- **Exercise objective**
What you return should be the lines of the data containing "left", each in full.

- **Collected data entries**
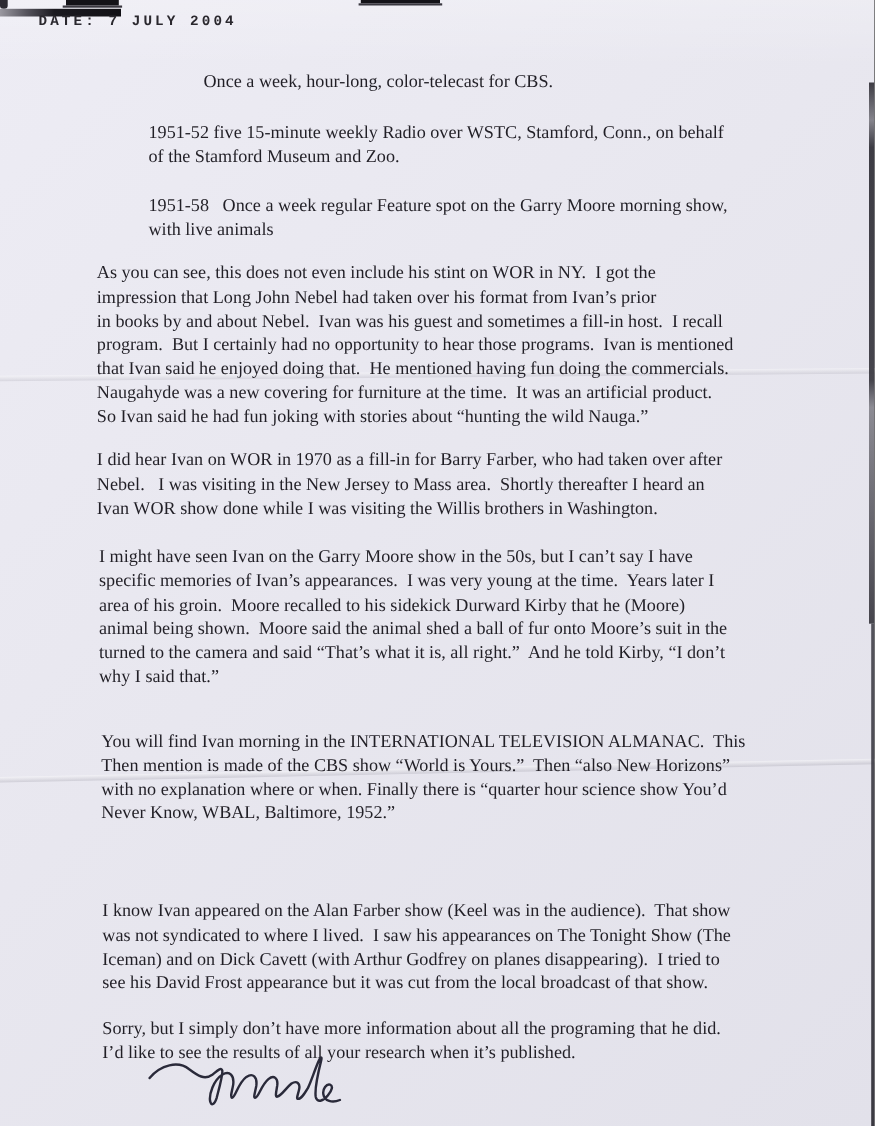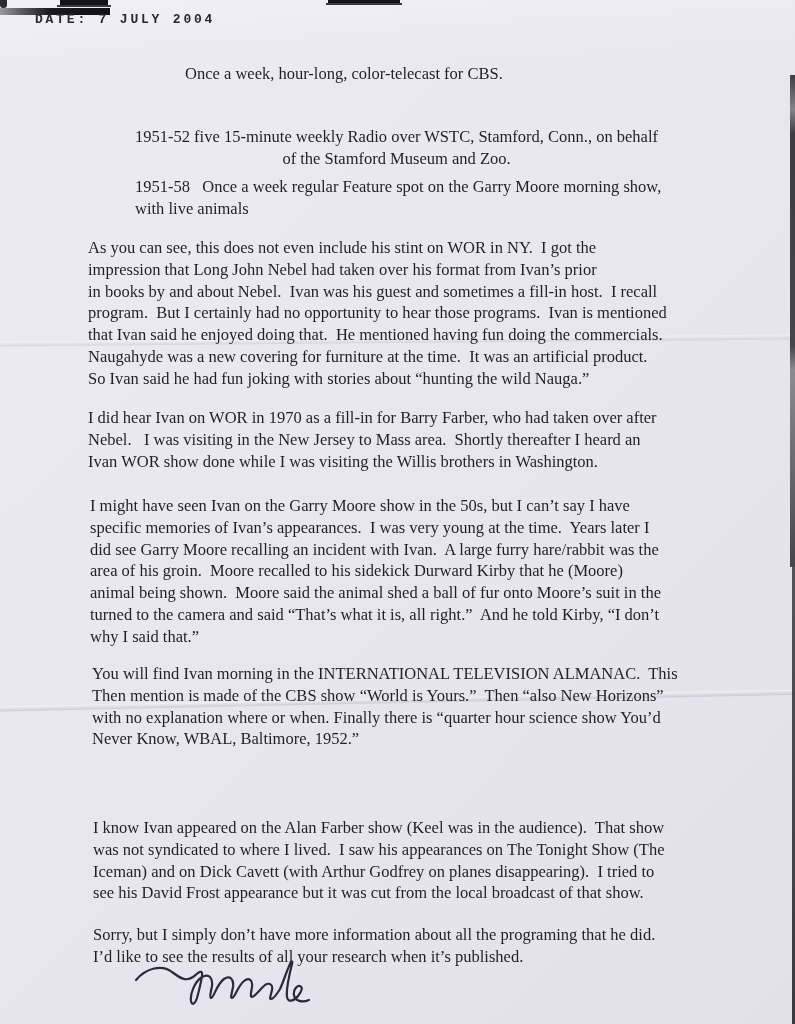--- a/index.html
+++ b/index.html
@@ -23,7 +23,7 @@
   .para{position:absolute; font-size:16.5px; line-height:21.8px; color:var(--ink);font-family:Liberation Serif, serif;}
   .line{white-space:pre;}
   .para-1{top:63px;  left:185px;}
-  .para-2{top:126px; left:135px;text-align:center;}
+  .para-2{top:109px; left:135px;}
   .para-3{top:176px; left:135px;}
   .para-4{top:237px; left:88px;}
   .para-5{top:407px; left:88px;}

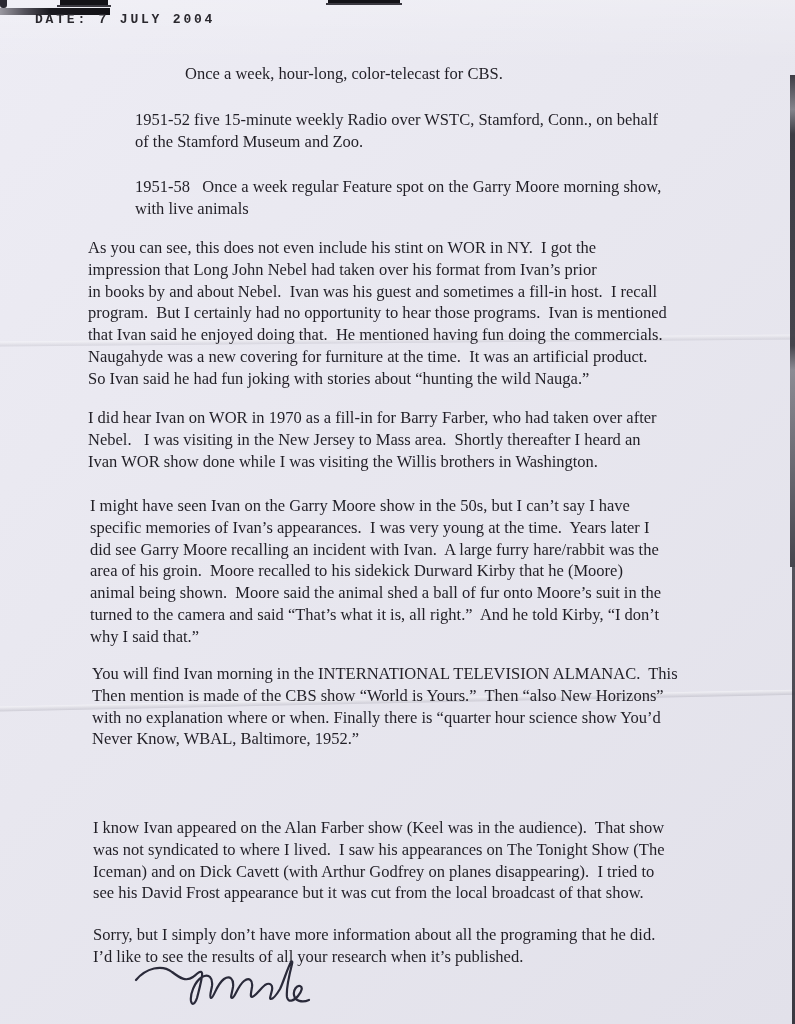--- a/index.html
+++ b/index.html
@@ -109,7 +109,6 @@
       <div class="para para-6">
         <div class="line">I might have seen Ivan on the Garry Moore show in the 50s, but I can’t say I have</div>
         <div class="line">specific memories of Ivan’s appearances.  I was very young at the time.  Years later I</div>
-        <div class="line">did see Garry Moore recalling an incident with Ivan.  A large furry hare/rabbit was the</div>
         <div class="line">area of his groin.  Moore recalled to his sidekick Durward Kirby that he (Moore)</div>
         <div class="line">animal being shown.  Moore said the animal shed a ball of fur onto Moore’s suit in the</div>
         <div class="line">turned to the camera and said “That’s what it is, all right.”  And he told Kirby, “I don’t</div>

* * *

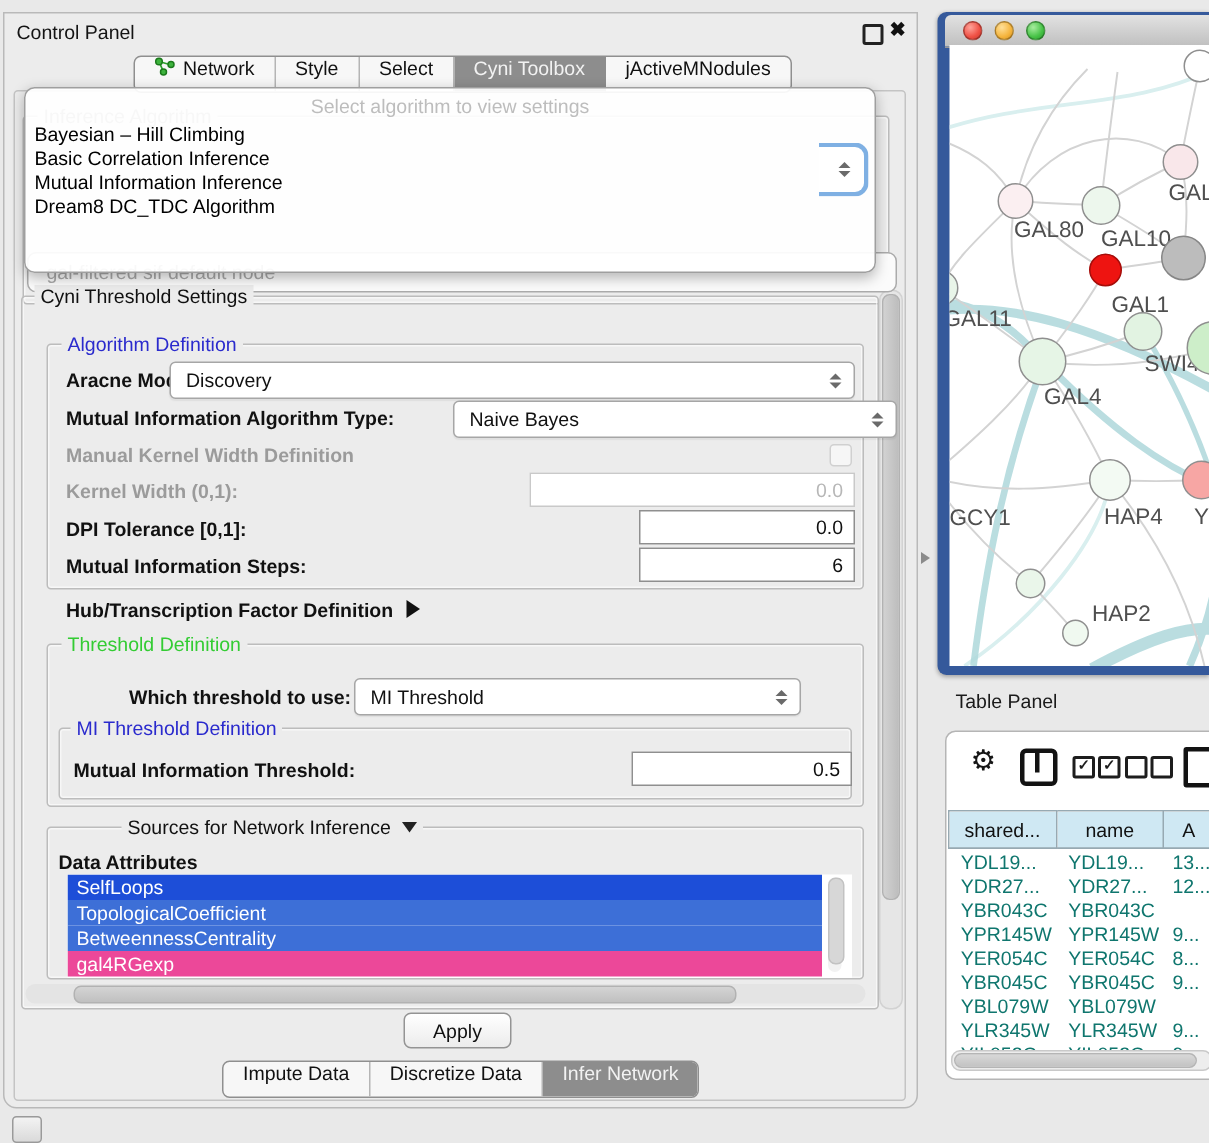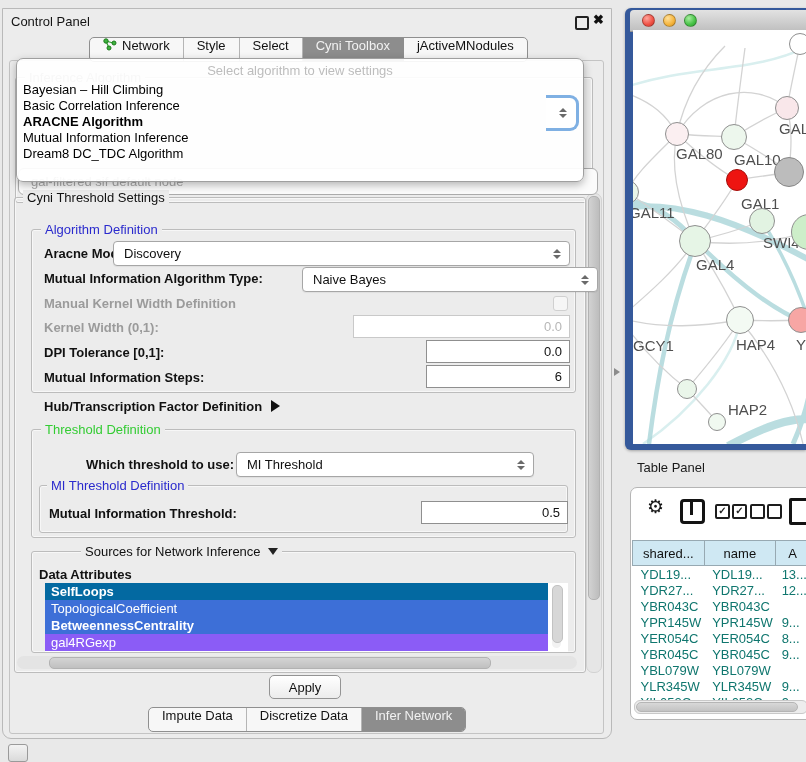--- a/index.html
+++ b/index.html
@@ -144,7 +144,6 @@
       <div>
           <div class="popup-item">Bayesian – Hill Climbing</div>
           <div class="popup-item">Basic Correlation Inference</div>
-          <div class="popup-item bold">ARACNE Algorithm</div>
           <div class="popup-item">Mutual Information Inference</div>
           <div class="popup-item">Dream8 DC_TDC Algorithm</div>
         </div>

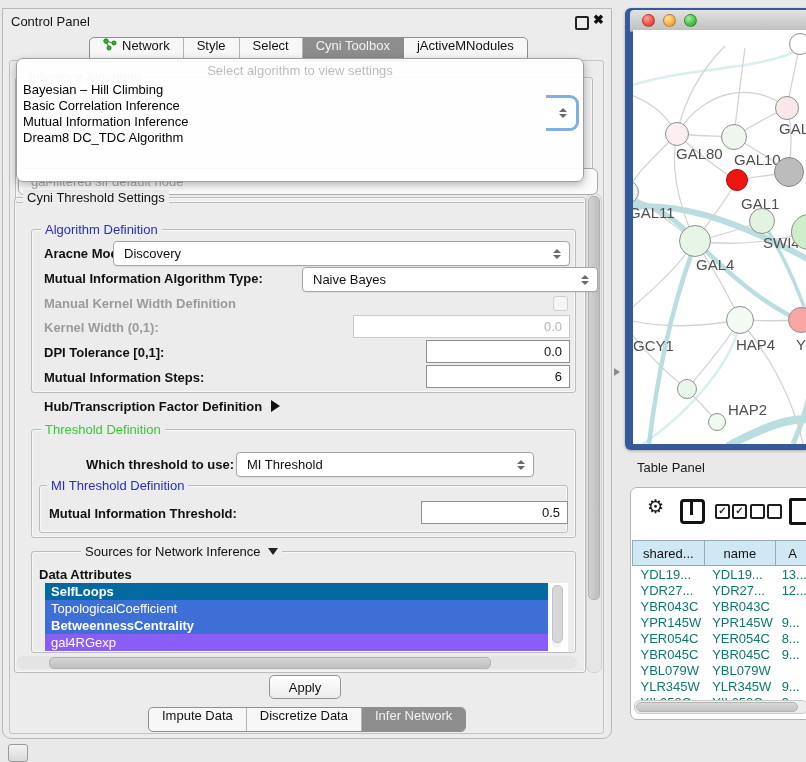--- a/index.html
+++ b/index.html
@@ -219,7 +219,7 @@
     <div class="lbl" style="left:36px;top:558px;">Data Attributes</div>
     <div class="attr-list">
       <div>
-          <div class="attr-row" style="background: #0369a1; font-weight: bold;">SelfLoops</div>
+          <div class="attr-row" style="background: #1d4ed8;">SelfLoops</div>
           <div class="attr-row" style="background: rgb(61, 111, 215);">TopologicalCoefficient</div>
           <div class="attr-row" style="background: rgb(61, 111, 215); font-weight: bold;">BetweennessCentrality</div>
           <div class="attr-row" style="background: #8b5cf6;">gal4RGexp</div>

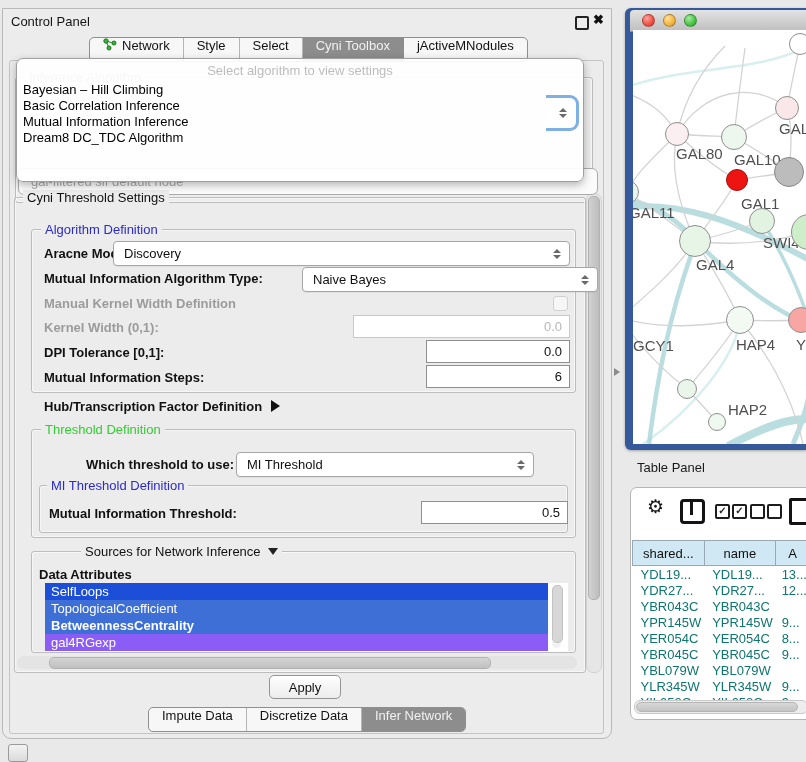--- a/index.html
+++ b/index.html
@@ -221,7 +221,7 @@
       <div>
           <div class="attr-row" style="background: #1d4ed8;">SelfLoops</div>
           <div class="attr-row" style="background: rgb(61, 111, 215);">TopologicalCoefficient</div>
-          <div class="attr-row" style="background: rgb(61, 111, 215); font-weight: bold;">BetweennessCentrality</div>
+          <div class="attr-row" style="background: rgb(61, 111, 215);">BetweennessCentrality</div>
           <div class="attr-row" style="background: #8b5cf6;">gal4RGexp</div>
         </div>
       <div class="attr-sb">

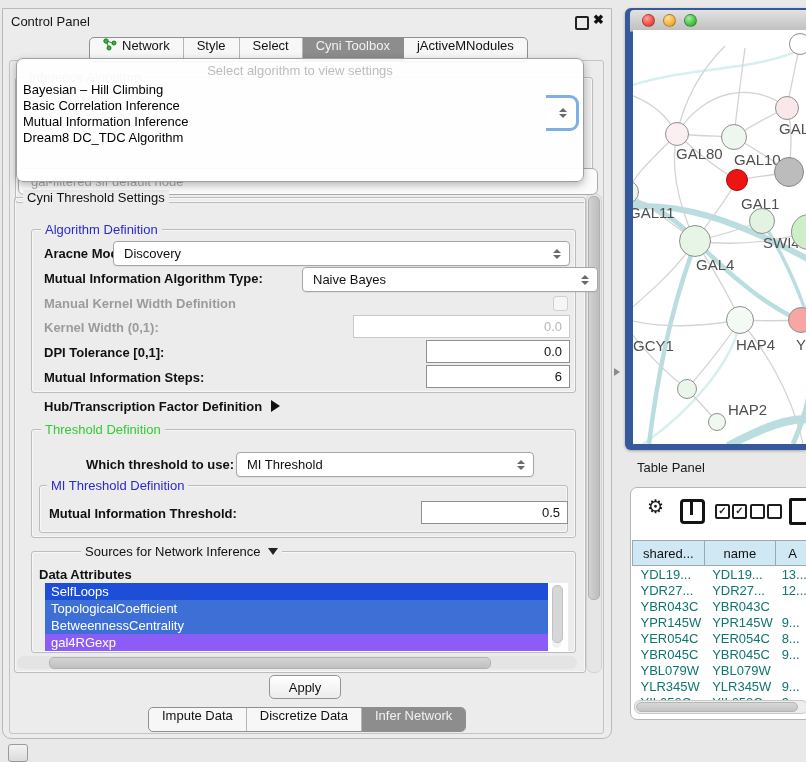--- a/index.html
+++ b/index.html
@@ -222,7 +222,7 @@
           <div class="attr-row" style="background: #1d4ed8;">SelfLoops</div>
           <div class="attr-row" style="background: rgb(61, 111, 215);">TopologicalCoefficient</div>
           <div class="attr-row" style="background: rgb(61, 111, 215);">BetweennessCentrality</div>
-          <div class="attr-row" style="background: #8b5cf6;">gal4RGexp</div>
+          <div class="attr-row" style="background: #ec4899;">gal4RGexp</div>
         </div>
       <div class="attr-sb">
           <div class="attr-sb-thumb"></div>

- **Output below**
   .para-1{top:63px;  left:185px;}
-  .para-2{top:126px; left:135px;text-align:center;}
+  .para-2{top:109px; left:135px;}
   .para-3{top:176px; left:135px;}
   .para-4{top:237px; left:88px;}
   .para-5{top:407px; left:88px;}
     <div class="lbl" style="left:36px;top:558px;">Data Attributes</div>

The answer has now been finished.